La tierra tembló y ahora Puerto Príncipe nos recuerda una vieja sentencia bíblica: “Al que tiene se le dará y al que no tiene se le quitará hasta lo poco que tiene”. Los voluntaristas de ocasión no se han hecho esperar y ya circulan por el mundo que quedó en pie, intacto, sin un rasguño, las fotos que se tomaron algunos en medio del cataclismo. Otros cantan conmovidos por el sufrimiento a distancia. Pero antes del doce de enero nadie parecía saber siquiera qué idioma se hablaba en Haití, al punto que un diario colombiano ha debido titular ingenuamente: “¿Por qué Haití es tan pobre?”. Lo cierto es que no le bastaba con la miseria para existir en la conciencia del mundo. Debía esperar a que un sismo de siete grados le sumara ruina al hambre, destrucción definitiva de un día a la destrucción prolongada, sostenida, silenciosa de todos los días. Los que hoy posan con cara de buena voluntad no sabían ni cuál era la capital de aquella isla olvidada por la Historia. Ahora que los muertos se cuentan por millares, todos quieren ayudar.

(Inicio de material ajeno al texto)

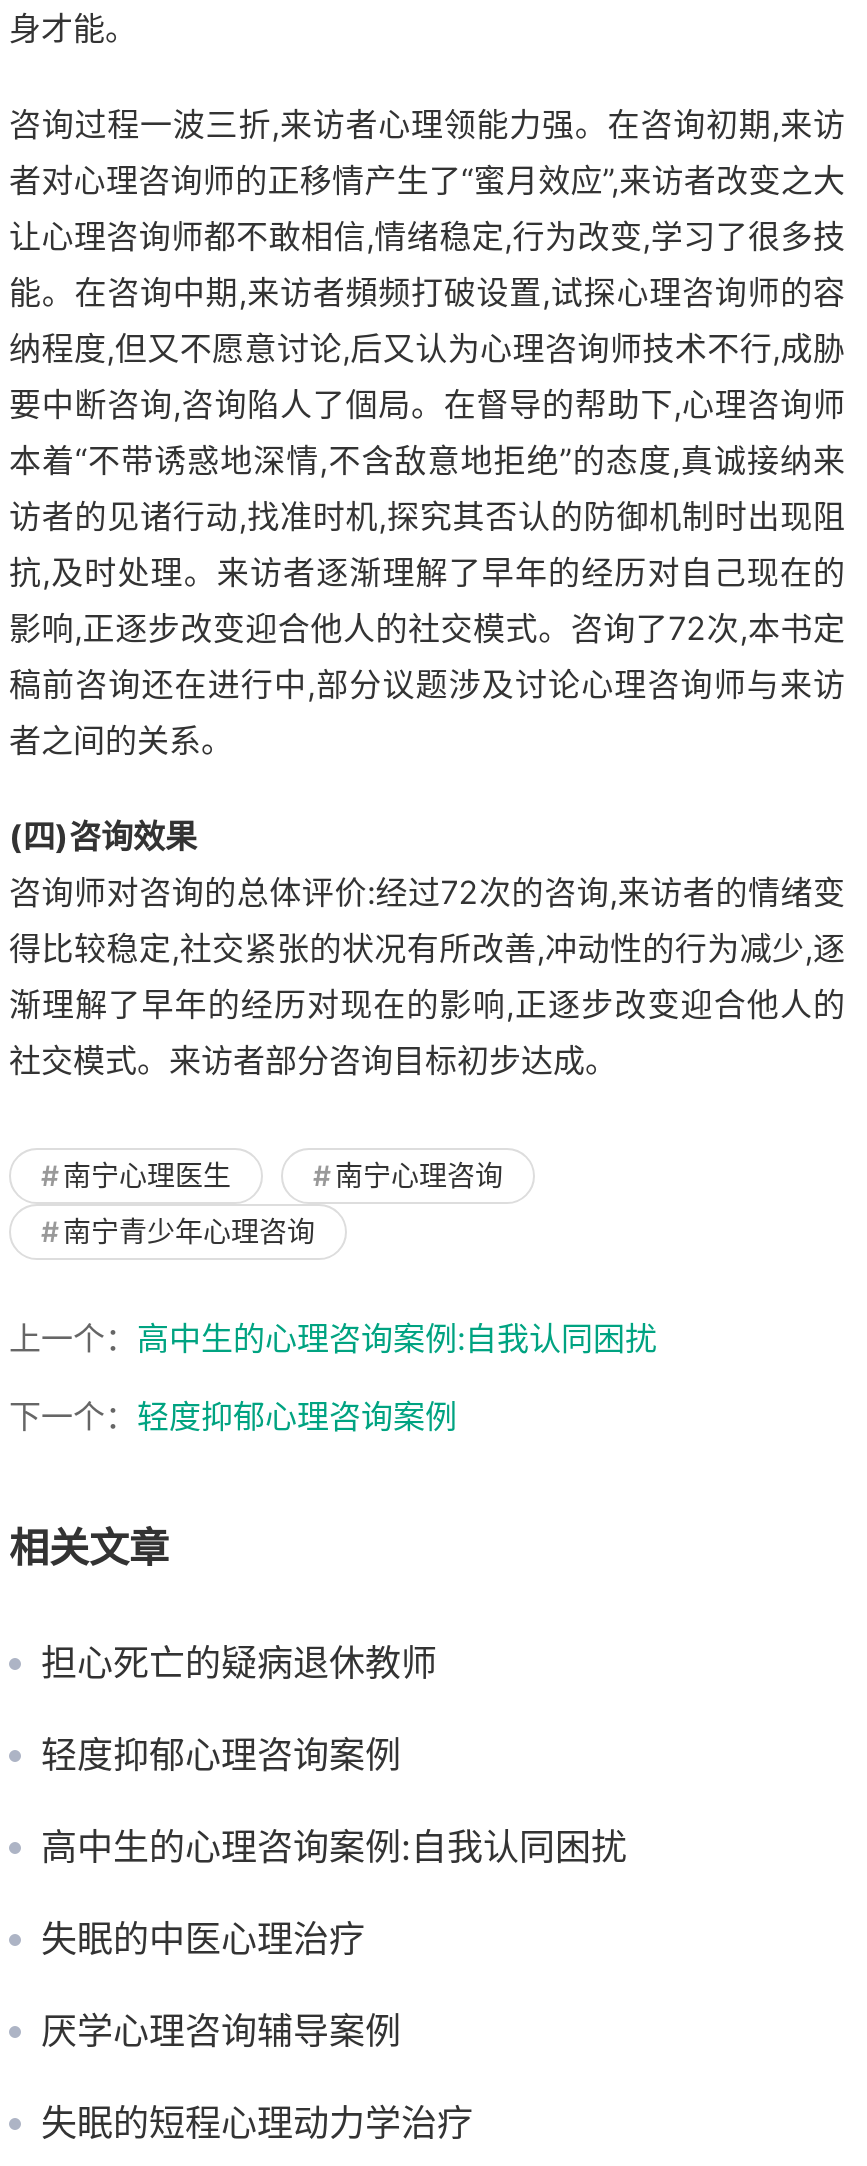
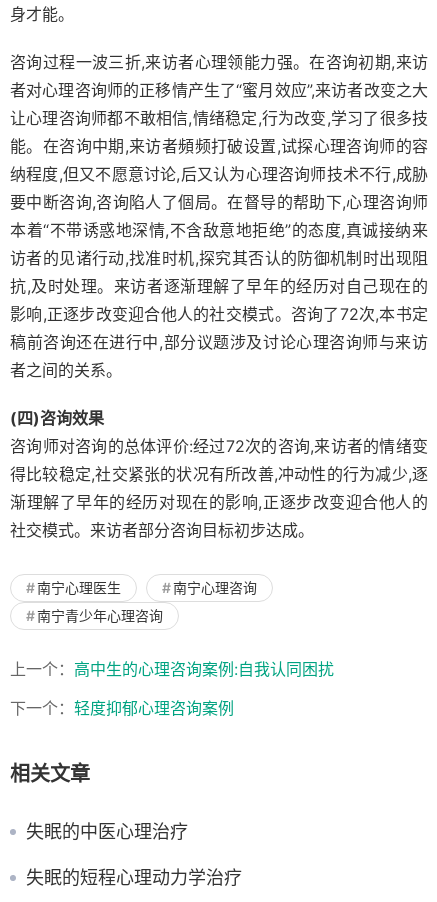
- 担心死亡的疑病退休教师
- 轻度抑郁心理咨询案例
- 高中生的心理咨询案例:自我认同困扰

- 厌学心理咨询辅导案例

Porque ayudar está de moda. Es de buen gusto, como en algún momento fue de buen gusto no hacerlo. Y viéndolo bien, lo que se ha hecho hasta el momento es lo mínimo que se puede y se tiene que hacer en un mundo donde las catástrofes se saben en todo el globo casi al mismo tiempo en que están ocurriendo. Lejos de ser una epopeya, lo que se ha hecho hasta ahora no es más que ponernos a la altura de la época. Si estuviéramos ante el brutal terremoto de Lisboa, en 1755, serían heroicas todas las medidas que se han tomado. En ese momento el mundo civilizado no tenía cómo sortear los estragos causados por los once grados de intensidad del sismo, las inundaciones que lo sucedieron y el incendio de una semana que dejó en Lisboa la marca de la ruina para siempre. A cambio de ese déficit de recursos técnicos, proliferó la lucidez para comprender lo que significaba aquella embestida de la naturaleza. Pero al final de la primera década del año dos mil la catástrofe haitiana nos revela otra cosa: una movilización espectacular de medios pero ninguna reflexión sobre las condiciones que agudizan la tragedia.Y evidentemente no hay que elegir entre salvar a los malheridos y pensar en una reconstrucción sostenible: hay que hacer lo uno y lo otro.
Por el momento, no hay que perder la razón por exceso de sentimiento. ¿Un acto desinteresado es posible? No, y en política menos. Parecer desinteresado es también un interés, y muy rentable, en la economía de las relaciones humanas. Además todo don exige un contra-don, así sea el agradecimiento perpetuo. De manera que hay que agradecer la ayuda, hay que conjugar el verbo, pero no más: lo demás está de más y es vulgar caridad en la era de la información.